WHAT TO DO. Looking at the records below, count how many lines contain the string "stop". Give that number alone.

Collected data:
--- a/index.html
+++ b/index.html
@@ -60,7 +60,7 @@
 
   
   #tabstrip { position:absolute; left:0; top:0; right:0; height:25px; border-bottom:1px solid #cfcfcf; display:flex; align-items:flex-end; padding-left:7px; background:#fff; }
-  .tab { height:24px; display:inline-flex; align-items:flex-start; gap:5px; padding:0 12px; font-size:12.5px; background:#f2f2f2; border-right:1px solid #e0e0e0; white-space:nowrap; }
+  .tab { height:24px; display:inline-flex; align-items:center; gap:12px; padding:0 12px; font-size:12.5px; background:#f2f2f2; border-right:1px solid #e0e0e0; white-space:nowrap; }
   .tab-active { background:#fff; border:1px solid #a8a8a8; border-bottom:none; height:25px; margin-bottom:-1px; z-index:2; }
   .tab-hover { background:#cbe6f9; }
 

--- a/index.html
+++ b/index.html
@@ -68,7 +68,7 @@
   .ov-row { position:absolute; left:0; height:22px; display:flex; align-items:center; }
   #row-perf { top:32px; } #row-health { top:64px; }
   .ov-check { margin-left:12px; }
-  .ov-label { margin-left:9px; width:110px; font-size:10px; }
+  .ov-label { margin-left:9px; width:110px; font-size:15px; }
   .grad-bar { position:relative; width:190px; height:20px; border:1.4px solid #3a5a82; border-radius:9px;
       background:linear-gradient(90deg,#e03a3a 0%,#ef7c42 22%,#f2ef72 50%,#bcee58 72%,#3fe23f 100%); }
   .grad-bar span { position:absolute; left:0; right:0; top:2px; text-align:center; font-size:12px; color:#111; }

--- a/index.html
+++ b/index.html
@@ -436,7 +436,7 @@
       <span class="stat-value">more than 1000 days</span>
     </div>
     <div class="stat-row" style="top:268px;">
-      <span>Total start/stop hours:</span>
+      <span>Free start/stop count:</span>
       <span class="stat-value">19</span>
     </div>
--
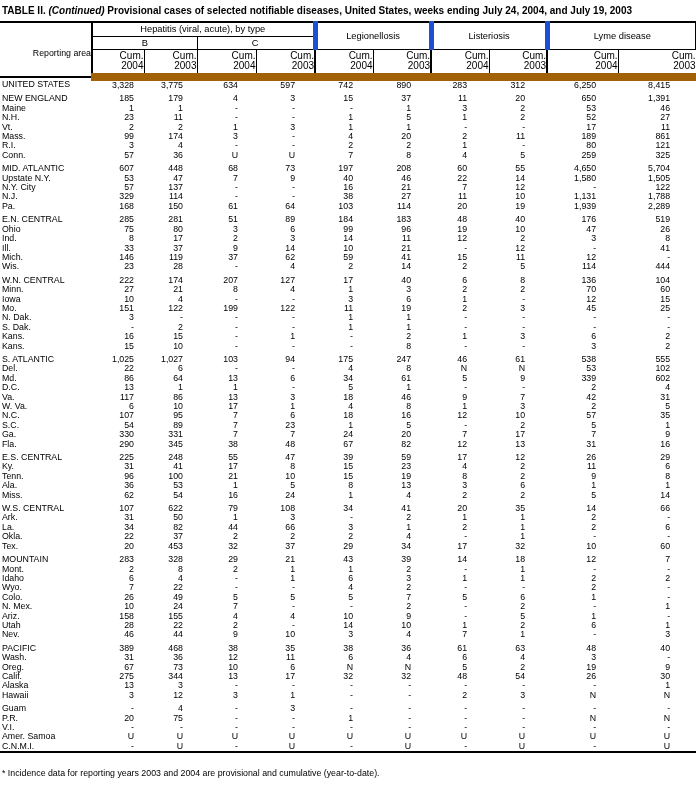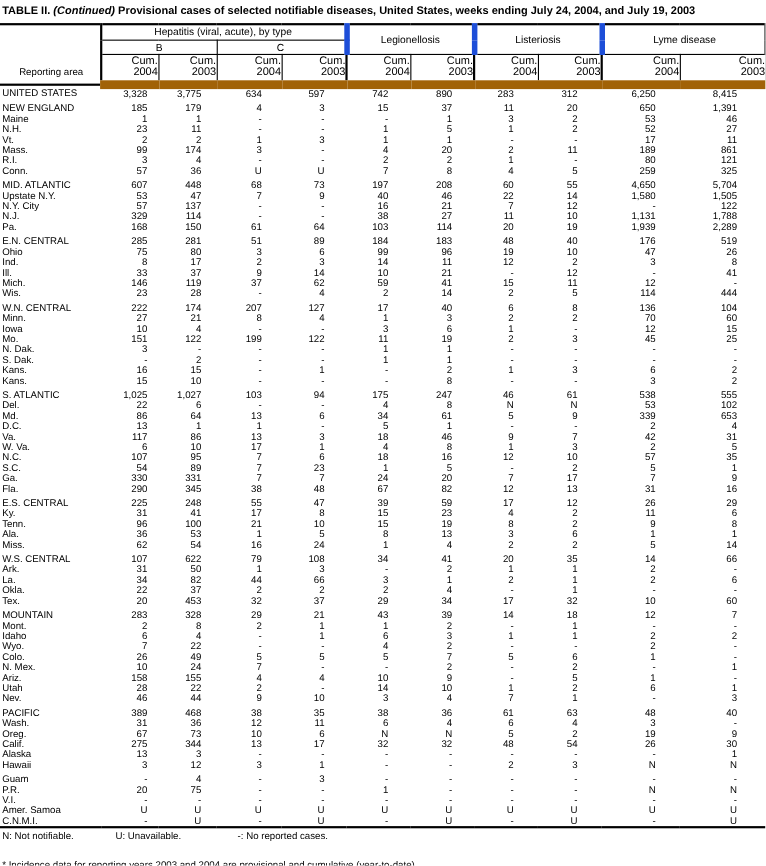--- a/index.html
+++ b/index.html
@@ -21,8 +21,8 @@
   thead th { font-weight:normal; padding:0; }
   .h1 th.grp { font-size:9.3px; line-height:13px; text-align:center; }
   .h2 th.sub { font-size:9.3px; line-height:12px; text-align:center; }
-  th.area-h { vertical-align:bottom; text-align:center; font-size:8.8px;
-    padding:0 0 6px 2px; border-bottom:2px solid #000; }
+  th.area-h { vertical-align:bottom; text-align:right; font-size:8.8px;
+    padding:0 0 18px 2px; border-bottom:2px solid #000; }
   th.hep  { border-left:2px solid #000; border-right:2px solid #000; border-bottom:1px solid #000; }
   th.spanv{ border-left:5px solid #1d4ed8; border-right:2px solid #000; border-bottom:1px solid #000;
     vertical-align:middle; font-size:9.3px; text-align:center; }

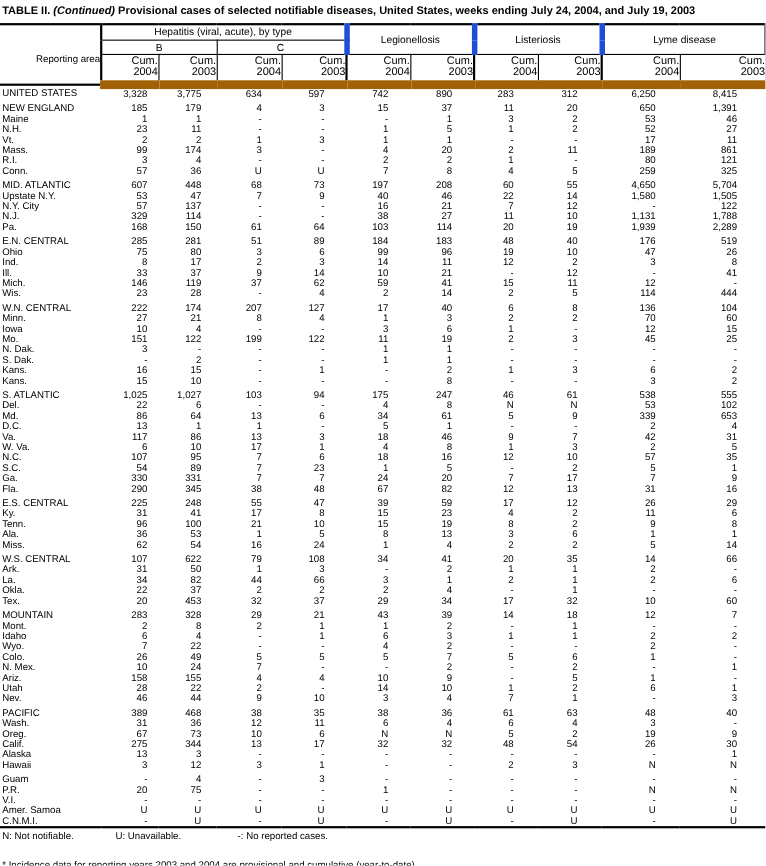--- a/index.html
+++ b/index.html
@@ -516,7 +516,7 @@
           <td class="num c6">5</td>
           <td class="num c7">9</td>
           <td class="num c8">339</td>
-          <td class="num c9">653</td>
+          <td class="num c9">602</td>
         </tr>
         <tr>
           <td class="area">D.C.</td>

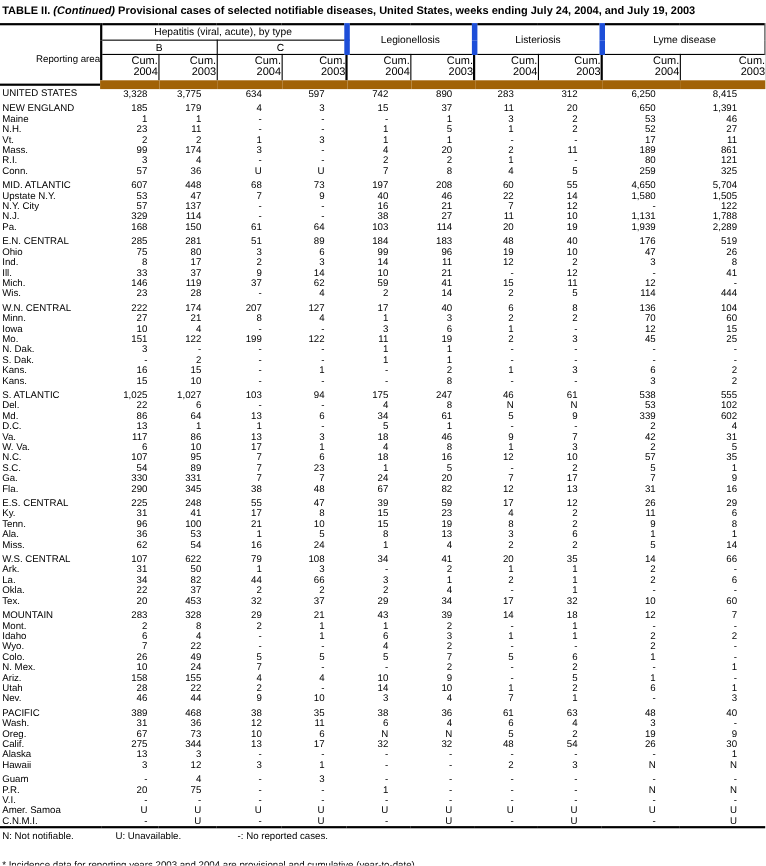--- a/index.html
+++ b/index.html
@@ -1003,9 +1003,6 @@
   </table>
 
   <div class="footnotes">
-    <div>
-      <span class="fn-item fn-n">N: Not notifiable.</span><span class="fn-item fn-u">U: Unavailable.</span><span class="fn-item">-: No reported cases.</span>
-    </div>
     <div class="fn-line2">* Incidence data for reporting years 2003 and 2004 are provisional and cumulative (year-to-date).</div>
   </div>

RESULT BELOW. 2